Machine Learning


When we first began work on machine learning, we did a deep dive into literature to find which techniques are commonly used and how we should approach the problem. We found that using machine learning for antibody optimization was a fairly new field that had grown in publications recently in light of COVID-19. In the early phases, we did a broad overview of the type of databases available. Our logic was that the type of model we would use would mainly be determined by the amount and type of data that we were able to access. After reading “Potential Neutralizing Antibodies Discovered for Novel Corona Virus Using Machine Learning”, we found that the research group put together a variety of viral antibody databases into a singular database they termed VirusNet (Magar et. al, 2020). We reached out several times, but we did not receive a response. However, we still gained a lot of inspiration from their paper, specifically their use of graph theory to represent each molecule in the antibody. We decided to further explore the broad amount of pathways we could have taken. Using “A Review of Deep Learning Methods for Antibodies” as inspiration, we combed through about 15 different databases/corresponding ML methods (Graves, et. al, 2020). These included databases such as CATNAP, SKEMPI, AB-Bind, and SAbDab. Given the scope of our project and our projected timeline, we decided to focus on databases that mainly had SARS-CoV-2 antibodies or coronavirus-related antibodies. We felt we would not be able to capture the complexities of antibody optimization for SARS-CoV-2 using HIV antibodies, for example. Therefore, we decided to settle on CoV-AbDab, a coronavirus antibody database by the Oxford Protein Informatics Group. The database keeps track of every antibody published/patented in literature that neutralizes coronaviruses, including SARS-CoV-1, SARS-CoV-2, and MERS-CoV. The database has approximately 1,300 unique antibodies, where it highlights the complementarity determining region of the third heavy chain (CDRH3).

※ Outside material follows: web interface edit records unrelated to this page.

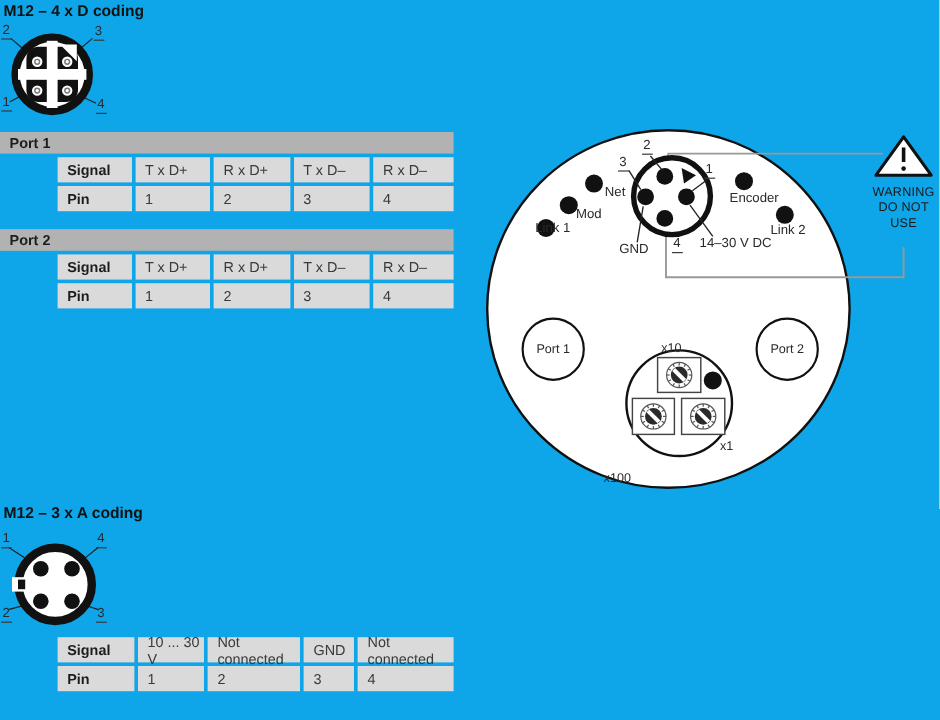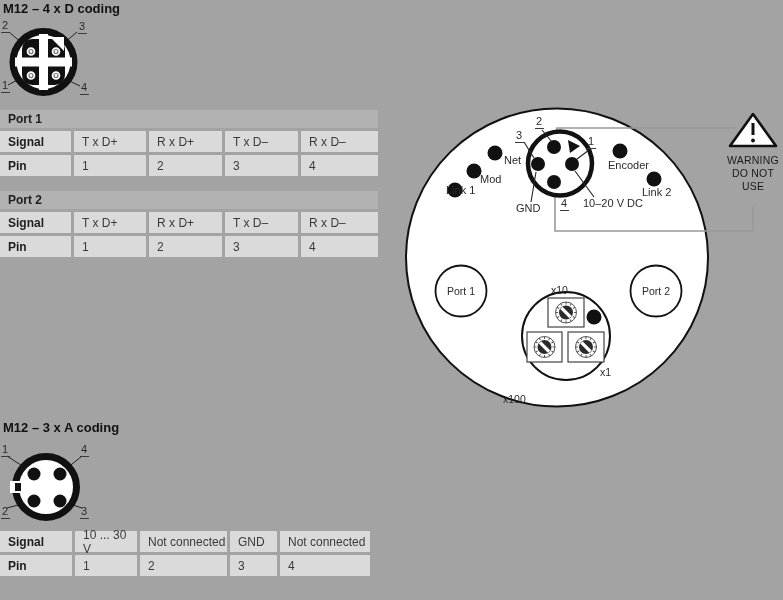--- a/index.html
+++ b/index.html
@@ -3,7 +3,7 @@
 <meta charset="utf-8">
 <style>
   html,body{margin:0;padding:0;background:#fff;}
-  .canvas{position:relative;width:783px;height:600px;background:#a3a3a3;overflow:hidden;
+  .canvas{position:relative;width:783px;height:600px;background:#0ea5e9;overflow:hidden;
           font-family:"Liberation Sans",sans-serif;color:#222;}
   .abs{position:absolute;}
   .heading{font-size:13px;font-weight:bold;color:#111;white-space:nowrap;}

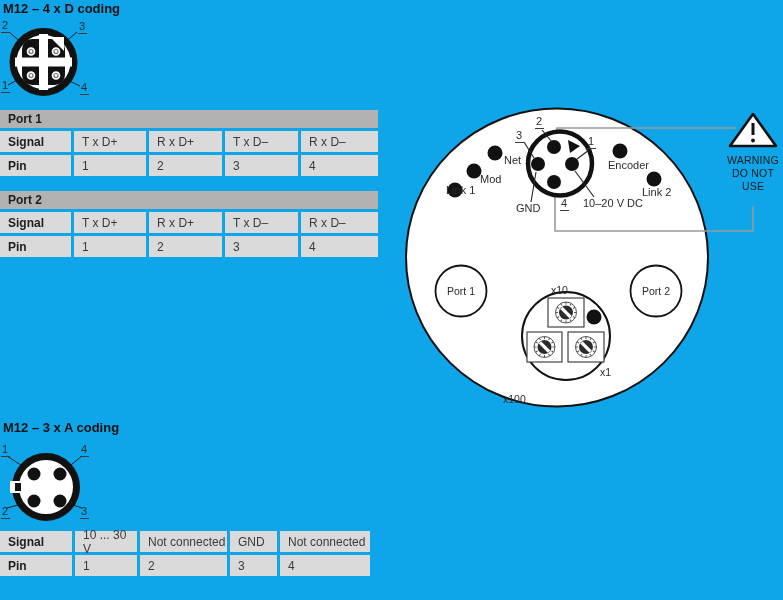--- a/index.html
+++ b/index.html
@@ -17,7 +17,7 @@
   .tbl-header{height:18px;background:#b2b2b2;display:flex;align-items:center;
               padding-left:8px;box-sizing:border-box;font-size:12px;font-weight:bold;color:#1d1d1d;
               margin-bottom:3px;}
-  .tbl-row{display:flex;margin-bottom:3px;}
+  .tbl-row{display:flex;margin-bottom:3px;padding-left:48px;}
   .cell{background:#dadada;height:21px;display:flex;align-items:center;
         padding-left:8px;box-sizing:border-box;font-size:12px;color:#3a3a3a;margin-right:3px;}
   .cell:last-child{margin-right:0;}

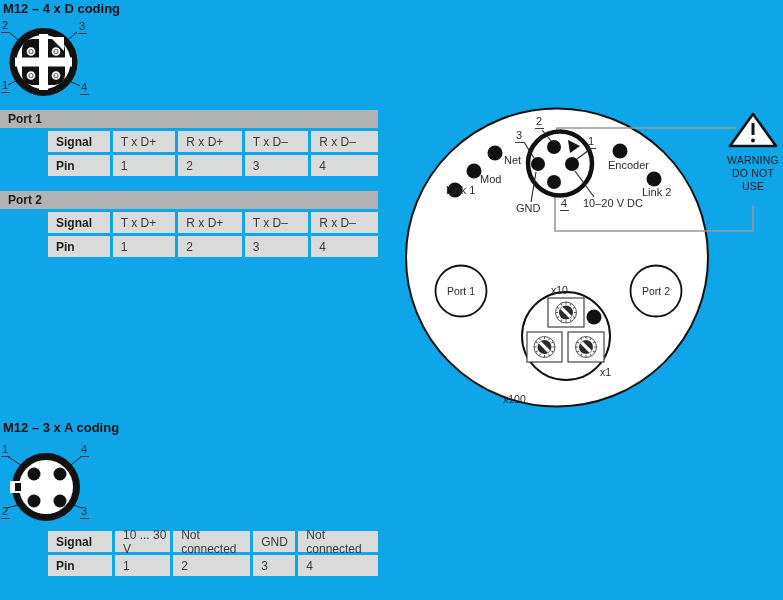--- a/index.html
+++ b/index.html
@@ -227,7 +227,7 @@
   <div class="dlabel" style="left:642px;top:186px;">Link 2</div>
 
   <div class="dlabel" style="left:516px;top:202px;">GND</div>
-  <div class="dlabel" style="left:583px;top:197px;">10–20 V DC</div>
+  <div class="dlabel" style="left:583px;top:197px;">14–30 V DC</div>
 
   <div class="dlabel center small" style="left:436px;top:285px;width:50px;">Port 1</div>
   <div class="dlabel center small" style="left:631px;top:285px;width:50px;">Port 2</div>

Image of the Oxford CoV-AbDab Database logo. Can be reached here.

Selection of Region of Interest

Literature has shown that the CDRH3 region is the most important for neutralizing SARS-CoV-2, since it attacks the ACE2 receptor binding domain on the SARS-CoV-2 spike protein (Barnes, et. al, 2020). Antibodies are unique such that their variable regions create their specificity for attacking specific antigens. Therefore, we focused on model specifically on the CDRH3 region to hopefully improve performance since there were less factors at play and to reduce runtime.

Cartoon of SARS-CoV-2 and an antibody (Y-shaped) interacting near the spike protein of the virus and variable domains of the antibody.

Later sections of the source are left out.